Grayson and Vision launch GripLock masonry support tool

Grayson and Vision launch GripLock masonry support tool

Grayson and Vision have brought the new GripLock masonry support tool to market, aiming to cut installation time, reduce handling risk, and simplify a repetitive but awkward part of façade and masonry support work.


IN Brief:

  • GripLock has been launched through a collaboration between Grayson and Vision.
  • The tool is designed to hold the next masonry support section in place during installation.
  • The launch reflects continued demand for low-cost site tools that improve safety and productivity.

Grayson has launched the GripLock masonry support fitting tool in collaboration with specialist installer Vision, bringing to market a product designed to address a basic but persistent issue on façade and masonry support installations: how to hold the next section securely in place while it is being marked up and fixed. The tool has been developed from site experience rather than desk-led product planning, and that origin gives the launch its relevance. It is aimed squarely at the practical bottlenecks that slow installation, create awkward manual-handling moments, and often require an extra pair of hands simply to keep the work moving.
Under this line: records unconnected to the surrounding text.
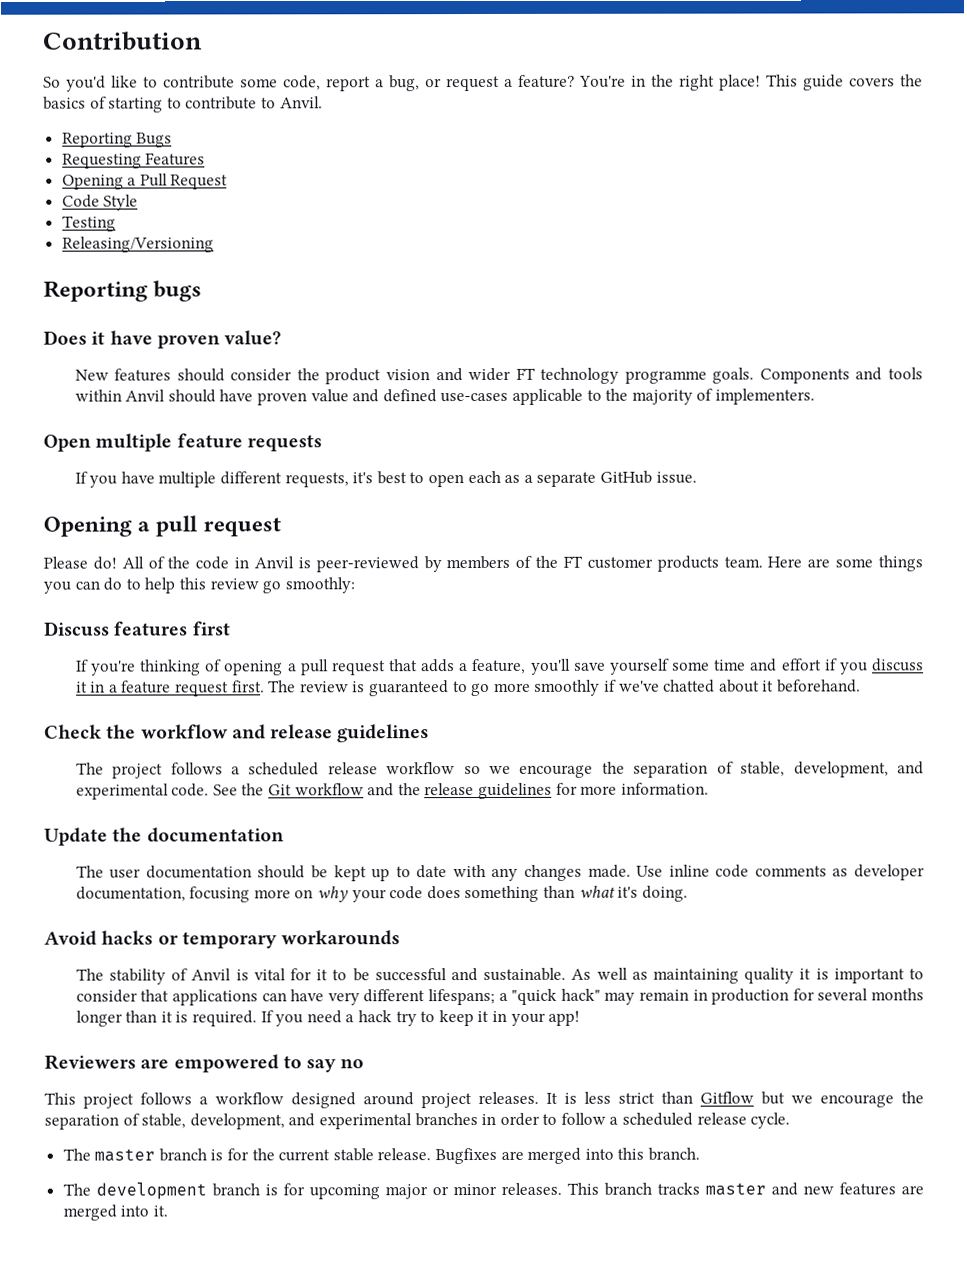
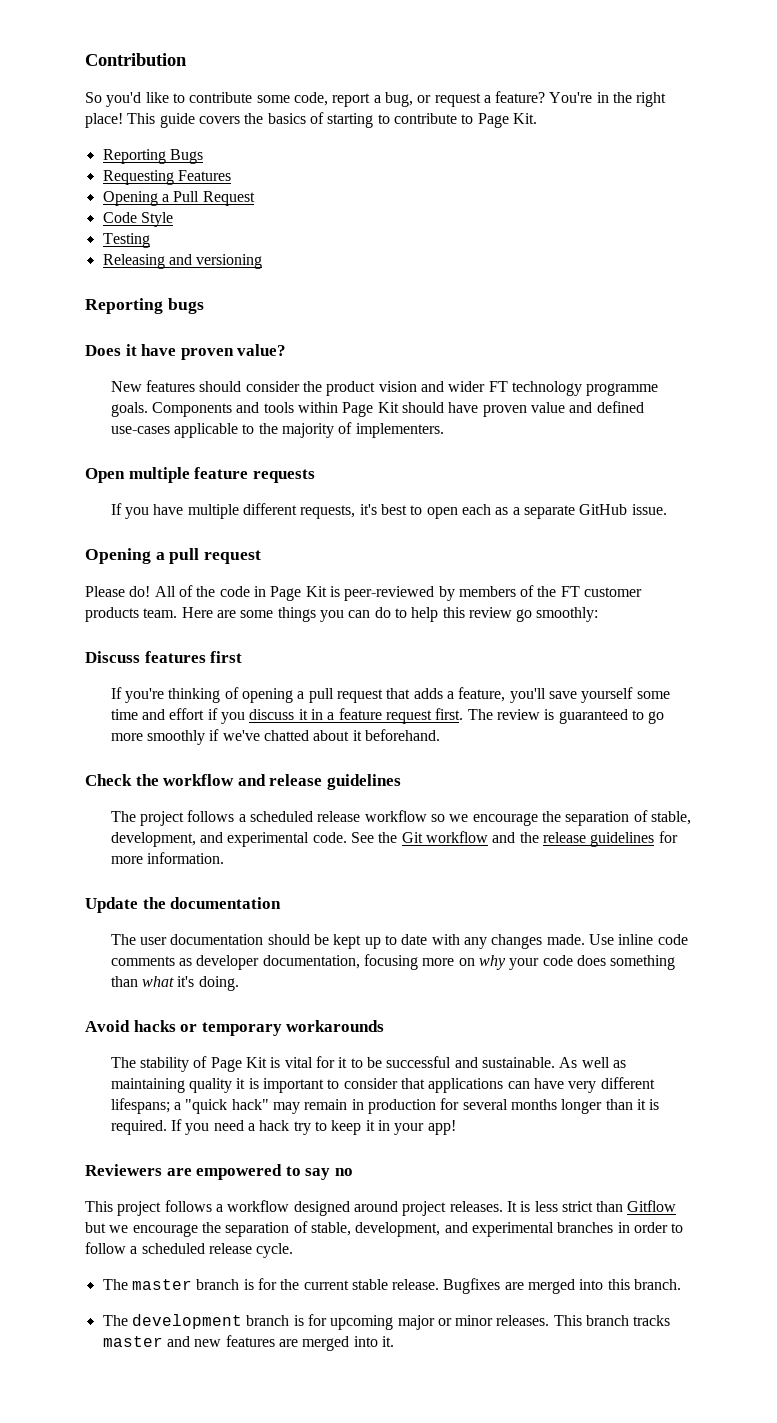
[279,96,323,109] Anvil. -> [477,113,537,128] Page Kit.
[61,236,214,253] Releasing/Versioning -> [102,254,263,269] Releasing and versioning
[125,389,166,402] Anvil -> [342,402,399,417] Page Kit
[254,556,294,569] Anvil -> [270,586,327,601] Page Kit
[191,968,232,981] Anvil -> [210,1057,267,1072] Page Kit

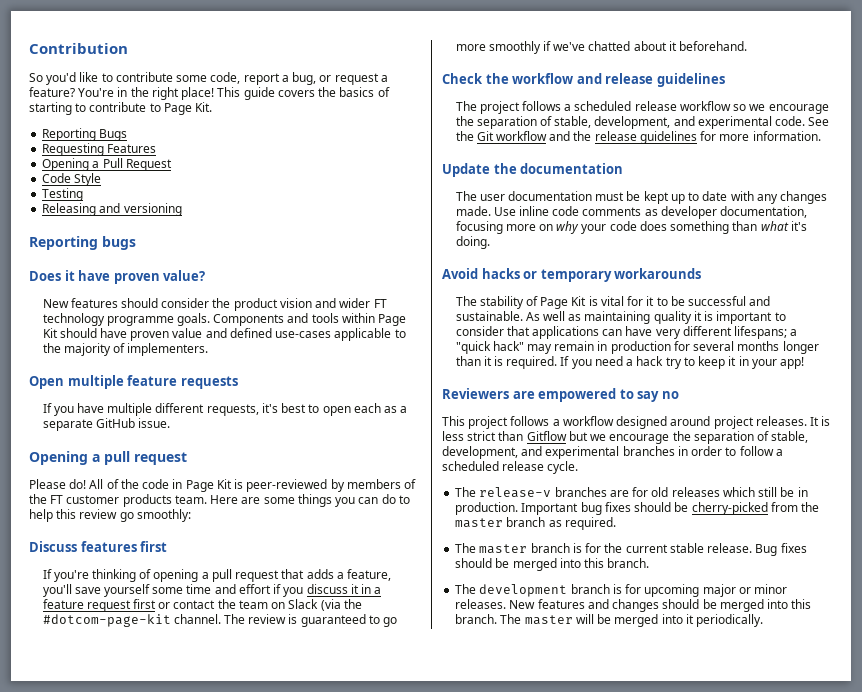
[435,708,464,720] first. -> [132,599,362,611] [42,614,221,627] first or contact the team on Slack (via the #dotcom-page-kit channel.
[267,934,310,945] should -> [595,192,625,201] must
(294, 1250) none -> [455,487,808,498] [455,502,820,515] [455,517,616,530] // The release-v branches are for old releases which still be in production. Important bug fixes should be cherry-picked from the master branch as required.
[443,1278,524,1294] Bugfixes are -> [755,543,807,556] [455,558,510,568] Bug fixes should be
[553,1315,671,1326] [102,1335,394,1351] This branch tracks master and new features are merged into it. -> [509,599,812,612] [455,614,764,627] New features and changes should be merged into this branch. The master will be merged into it periodically.

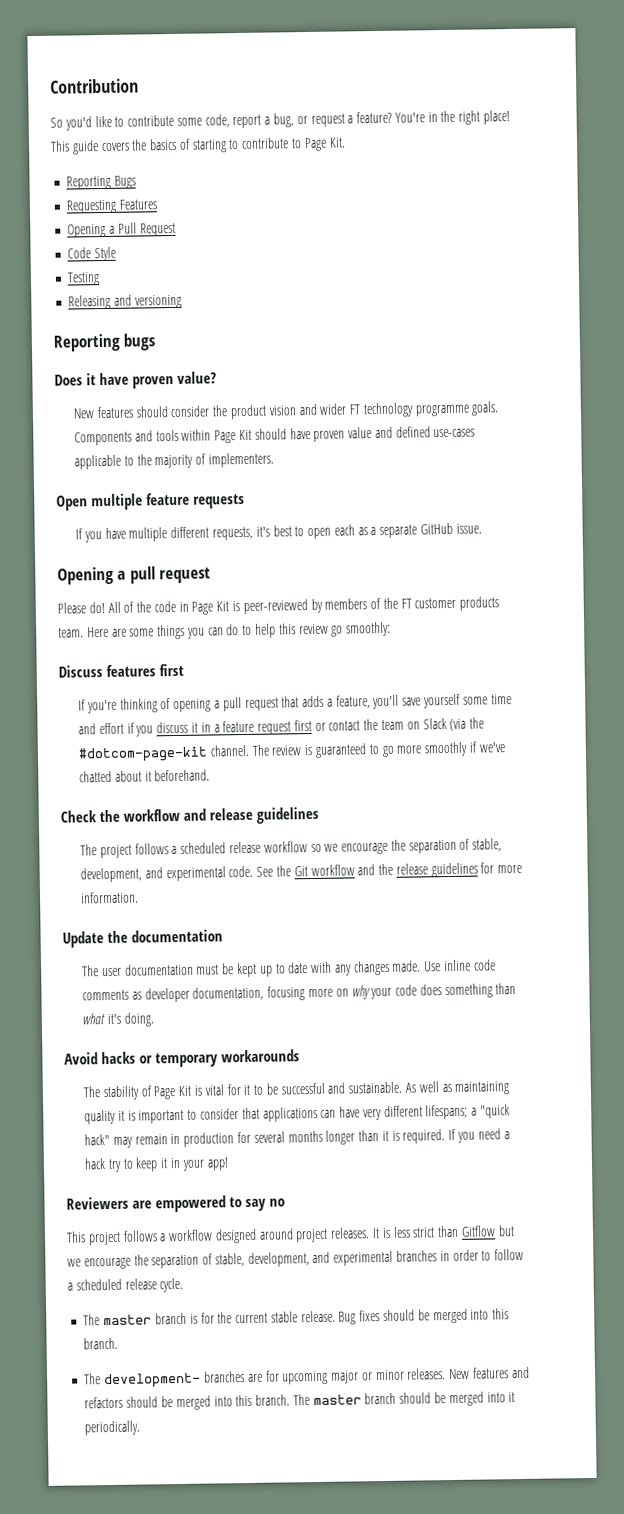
[455,487,808,498] [455,502,820,515] [455,517,616,530] // The release-v branches are for old releases which still be in production. Important bug fixes should be cherry-picked from the master branch as required. -> (184, 1285) none
[479,584,622,597] development branch is -> [104,1371,263,1389] development- branches are
[612,599,660,612] changes -> [84,1396,124,1409] refactors
[575,614,594,624] will -> [364,1392,432,1405] branch should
The idea was developed by Richard Brealey, managing director of Vision, after repeated site visits highlighted inefficiencies in how masonry support sections were being handled during installation. The issue was not especially glamorous, but it was real enough: installers were losing time holding and marking the next section, existing clamps were not performing well enough, and the process carried an avoidable risk of sections slipping or dropping while being positioned. Working with Vision’s fitting teams and a local engineering company, Brealey developed and refined the concept through on-site trials before patenting the design and bringing Grayson in to help develop it into a market-ready product.

The resulting tool is intended to hold the next length of masonry support in place firmly enough for the installer to work without relying on another operative to steady the section. Clare Spivey, sales and marketing director at Grayson, said the product offered “a quick and effective solution to a long-standing challenge”, while Brealey said making the tool widely available would allow more installers to benefit from a safer and faster installation process. Those are familiar claims in product launches, but in this case the proposition is plausible because it is tightly focused. GripLock is not trying to redefine masonry support design. It is trying to remove waste and awkwardness from one part of the installation sequence.

That sort of incremental site innovation tends to be underrated in construction coverage, yet it often delivers the most immediate value. Large digital platforms and major equipment launches attract attention, but jobsite productivity is still shaped by dozens of smaller tasks that are repeated every day. When one of those tasks is awkward, the cost is cumulative: a few lost minutes on each section, extra labour to hold components in place, more stop-start workflow, and greater exposure to minor handling incidents that can easily become reportable events. A simple tool that reduces those points of friction can therefore have an outsized impact if it is adopted consistently.

The wider market conditions make that kind of tool more relevant, not less. Labour remains expensive, site teams remain stretched, and contractors continue to look for ways to improve installation productivity without introducing new complexity or lengthy training requirements. Products that succeed in that environment are usually the ones that can be explained in a sentence and put to work immediately. GripLock appears to fit that model. It addresses a narrow task, uses familiar site logic, and speaks directly to the industry’s continuing search for safer, faster, and more labour-efficient ways to complete repetitive specialist work.

For Grayson, the launch also plays to a broader positioning around practical masonry-sector problem solving rather than pure product distribution. For Vision, it turns specialist installation knowledge into a sellable tool that can circulate beyond its own teams. That combination is worth noting. Some of the most useful innovations in construction do not emerge from major R&D programmes. They emerge when experienced installers decide that a bad site routine has gone unchallenged for long enough.